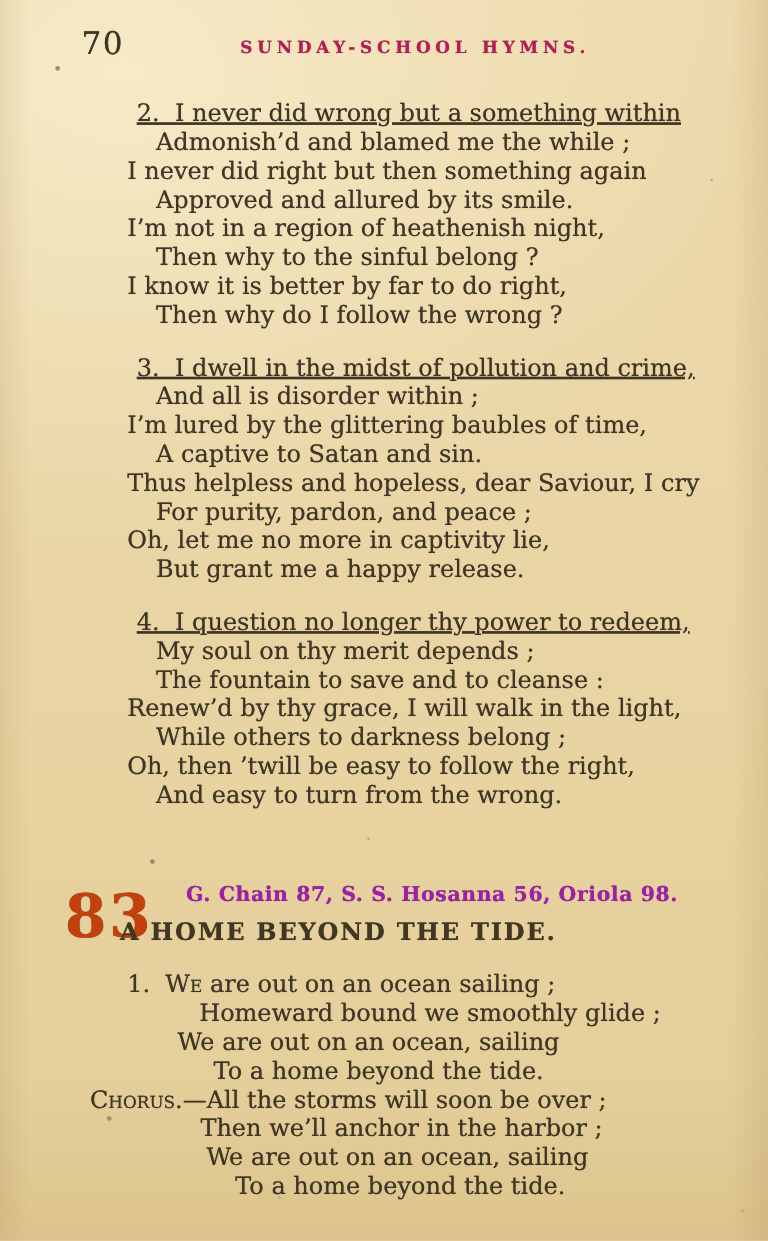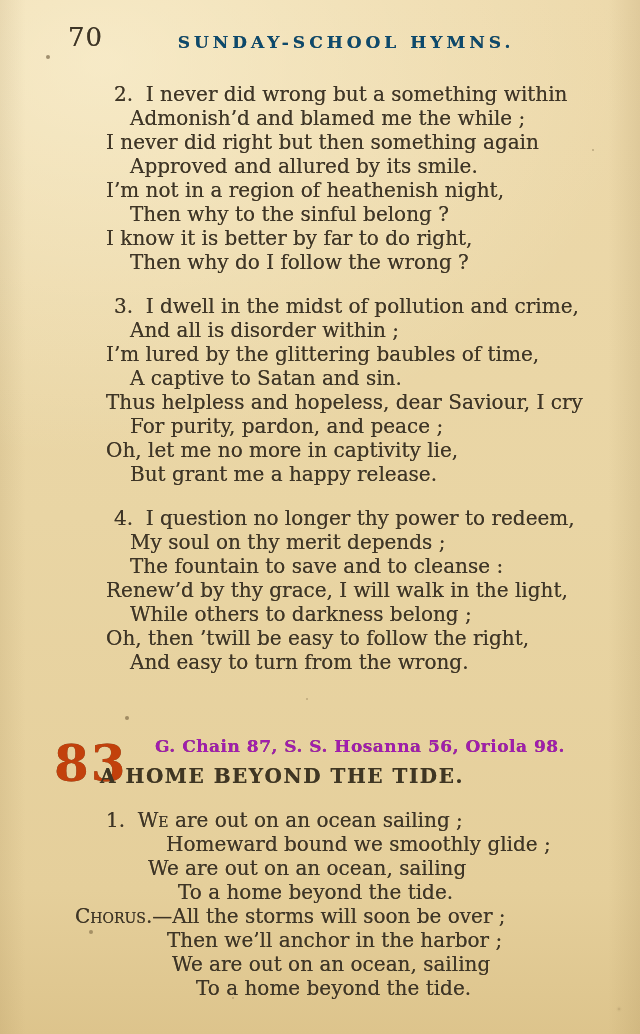--- a/index.html
+++ b/index.html
@@ -26,26 +26,26 @@
                 618px 1008px 2px 0 rgba(90,70,40,0.4),
                 306px 698px 0 0 rgba(90,70,40,0.3);
   }
   .ink { text-shadow: 0 0 0.6px rgba(62,53,38,0.75); }
   .pageno {
     position:absolute; top:22px; left:68px;
     font-size:26px; letter-spacing:1px;
   }
   .running-head {
     position:absolute; top:32px; left:52px; width:588px;
-    text-align:center; font-size:17px; font-weight:bold; letter-spacing:4px;
-    color:#0c4a6e;
+    text-align:center; font-size:14px; font-weight:bold; letter-spacing:4px;
+    color:#be185d;
   }
   .verse { position:absolute; left:106px; }
   .line { white-space:pre; font-size:20px; line-height:24px; height:24px; }
-  .num  { margin-left:8px; }
+  .num  { margin-left:8px;text-decoration:underline; }
   .in   { margin-left:24px; }
   #verse2 { top:82px; }
   #verse3 { top:294px; }
   #verse4 { top:506px; }
   .hymn-number {
     position:absolute; top:738px; left:54px;
     font-size:50px; font-weight:bold; letter-spacing:2px; line-height:52px;
     color:#c2410c;
   }
   .tune-line {

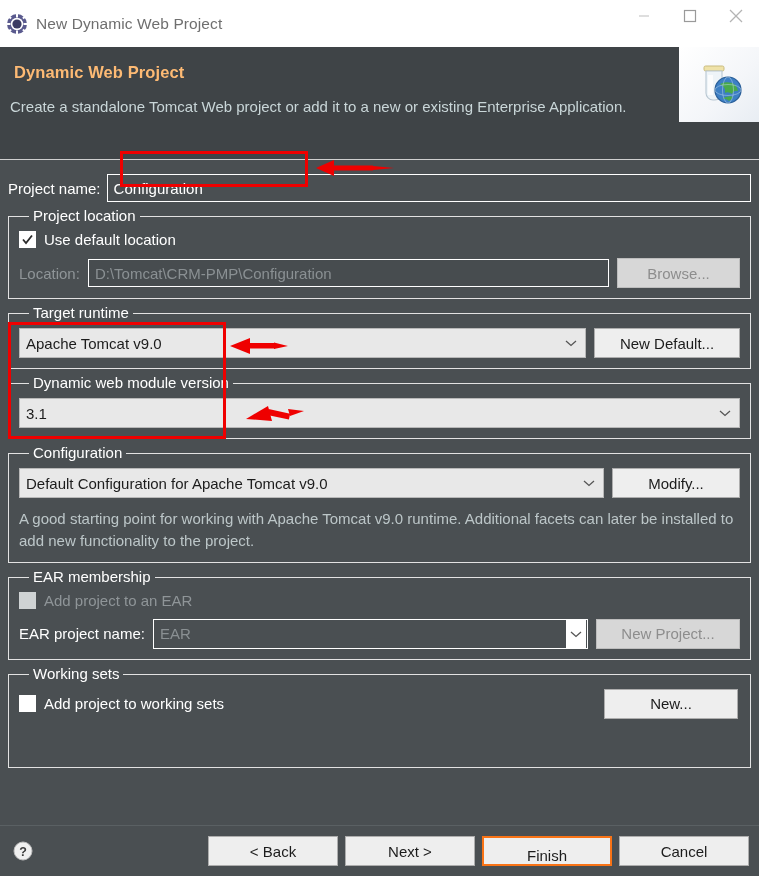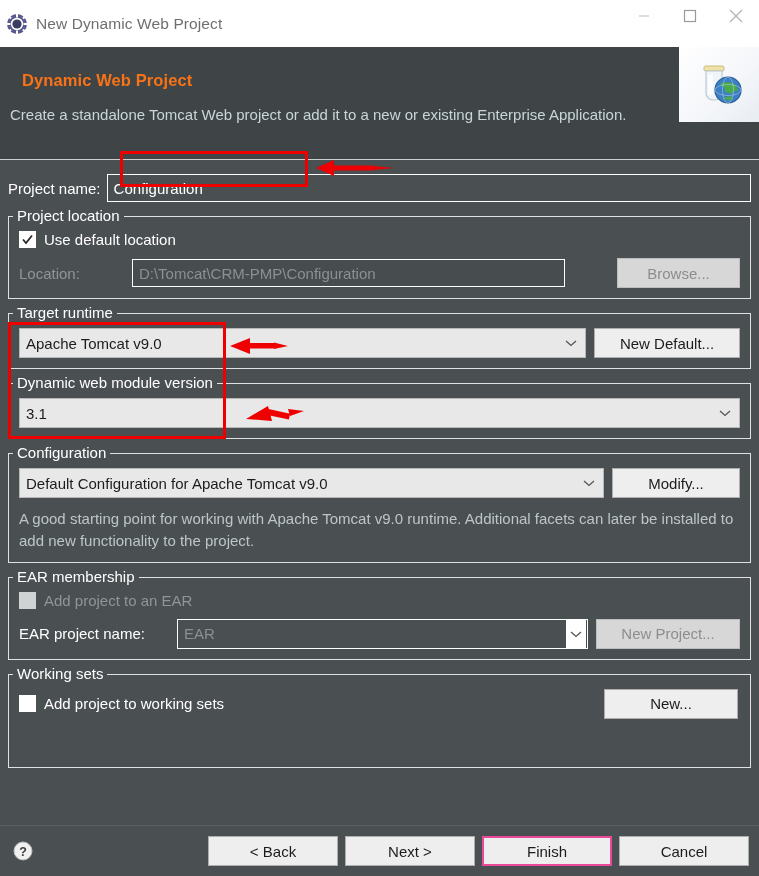--- a/index.html
+++ b/index.html
@@ -23,21 +23,21 @@
   .tb-btn{ width:46px; height:31px; display:flex; align-items:center; justify-content:center; color:#c8c8c8;}
   .tb-btn svg{ display:block; }
 
   
   .header{
     position:relative; height:113px; background:#3f4447;
     border-bottom:1px solid #cfcfcf;
     padding:12px 14px 0 10px;
   }
   .header h1{
-    margin:12px; font-size:16.5px; font-weight:bold; color:#f97316;
+    margin:4px; font-size:16.5px; font-weight:bold; color:#fdba74;
     letter-spacing:.1px;
   }
   .header p{
     margin:14px 0 0 0; font-size:15px; color:#c9d6d8; line-height:1.45;
     max-width:640px;
   }
   .header-img{
     position:absolute; right:0; top:0; width:80px; height:75px;
     background:linear-gradient(135deg,#ffffff 0%,#f4f6f9 60%,#e8edf3 100%);
     display:flex; align-items:center; justify-content:center;
@@ -60,37 +60,37 @@
     font-family:"Liberation Sans", sans-serif; outline:none;
   }
   .tf.disabled{ color:#8a9093; border:1px solid #ffffff; background:#474c4f; }
 
   
   .group{
     position:relative; border:1px solid #e2e2e2; margin-top:14px;
     padding:14px 10px 10px 10px;
   }
   .group > .legend{
-    position:absolute; top:-10px; left:4px; background:#4a4f52;
+    position:absolute; top:-10px; left:20px; background:#4a4f52;
     padding:0 4px; font-size:15px; color:#ffffff; white-space:nowrap;
   }
 
   
   .combo{
     flex:1; height:30px; background:#e8e8e8; border:1px solid #b8b8b8;
     display:flex; align-items:center; padding:0 6px; font-size:15px; color:#1c1c1c;
     position:relative;
   }
   .combo .val{ flex:1; overflow:hidden; white-space:nowrap; }
   .combo .chev{ width:16px; display:flex; align-items:center; justify-content:center; color:#555;}
 
   
   .combo-dark{
     flex:1; height:30px; background:#4a4f52; border:1px solid #ffffff;
-    display:flex; align-items:center; padding:0 6px; font-size:15px; color:#8a9093;margin-left:24px;
+    display:flex; align-items:center; padding:0 6px; font-size:15px; color:#8a9093;
   }
   .combo-dark .val{ flex:1; overflow:hidden; white-space:nowrap;}
   .combo-dark .chev{ width:20px; height:28px; background:#ffffff; display:flex; align-items:center;
      justify-content:center; color:#555; margin-right:-5px;}
 
   
   .btn{
     height:30px; background:#eeeeee; border:1px solid #adadad; color:#1c1c1c;
     font-size:15px; font-family:"Liberation Sans", sans-serif;
     display:flex; align-items:center; justify-content:center; padding:0 10px;
@@ -118,21 +118,21 @@
     background:#4a4f52; border-top:1px solid #5a6063;
     display:flex; align-items:center;
   }
   .help-icon{ margin-left:12px; width:22px; height:22px; }
   .footer-btns{ margin-left:auto; display:flex; align-items:center; gap:0px; padding-right:10px;}
   .fbtn{
     width:130px; height:30px; background:#eeeeee; border:1px solid #adadad;
     color:#1c1c1c; font-size:15px; display:flex; align-items:center; justify-content:center;
     margin-left:7px; font-family:"Liberation Sans", sans-serif;
   }
-  .fbtn.focused{ border:2px solid #ec4899; }
+  .fbtn.focused{ border:2px solid #f97316;align-items:flex-end; }
 
   
   .anno{ position:absolute; pointer-events:none; }
   .anno-box{ border:3px solid #ef0000; }
   .arrow svg{ display:block; }
 </style>
 </head>
 <body>
 
 <div class="titlebar">
@@ -203,21 +203,21 @@
   <div class="group">
     <span class="legend">Project location</span>
     <div class="row">
       <span class="cb">
         <svg width="13" height="13" viewBox="0 0 13 13">
             <polyline points="2,6.5 5,10 11,2.5" fill="none" stroke="#2b2b2b" stroke-width="1.8"></polyline>
           </svg>
       </span>
       <span class="lbl">Use default location</span>
     </div>
-    <div class="row" style="margin-top:10px;gap:44px;">
+    <div class="row" style="margin-top:10px;">
       <span class="lbl dim" style="margin-right:8px;">Location:</span>
       <input class="tf disabled" disabled="" value="D:\Tomcat\CRM-PMP\Configuration" style="">
       <div class="btn disabled" style="width:123px; margin-left:8px;">Browse...</div>
     </div>
   </div>
 
   <div class="group">
     <span class="legend">Target runtime</span>
     <div class="row">
       <div class="combo">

- [PROBLEM DESCRIPTION]
Report every line above that has the string "fbtn" in it.

- [TASK RESULT]
   .fbtn{
-  .fbtn.focused{ border:2px solid #ec4899; }
+  .fbtn.focused{ border:2px solid #f97316;align-items:flex-end; }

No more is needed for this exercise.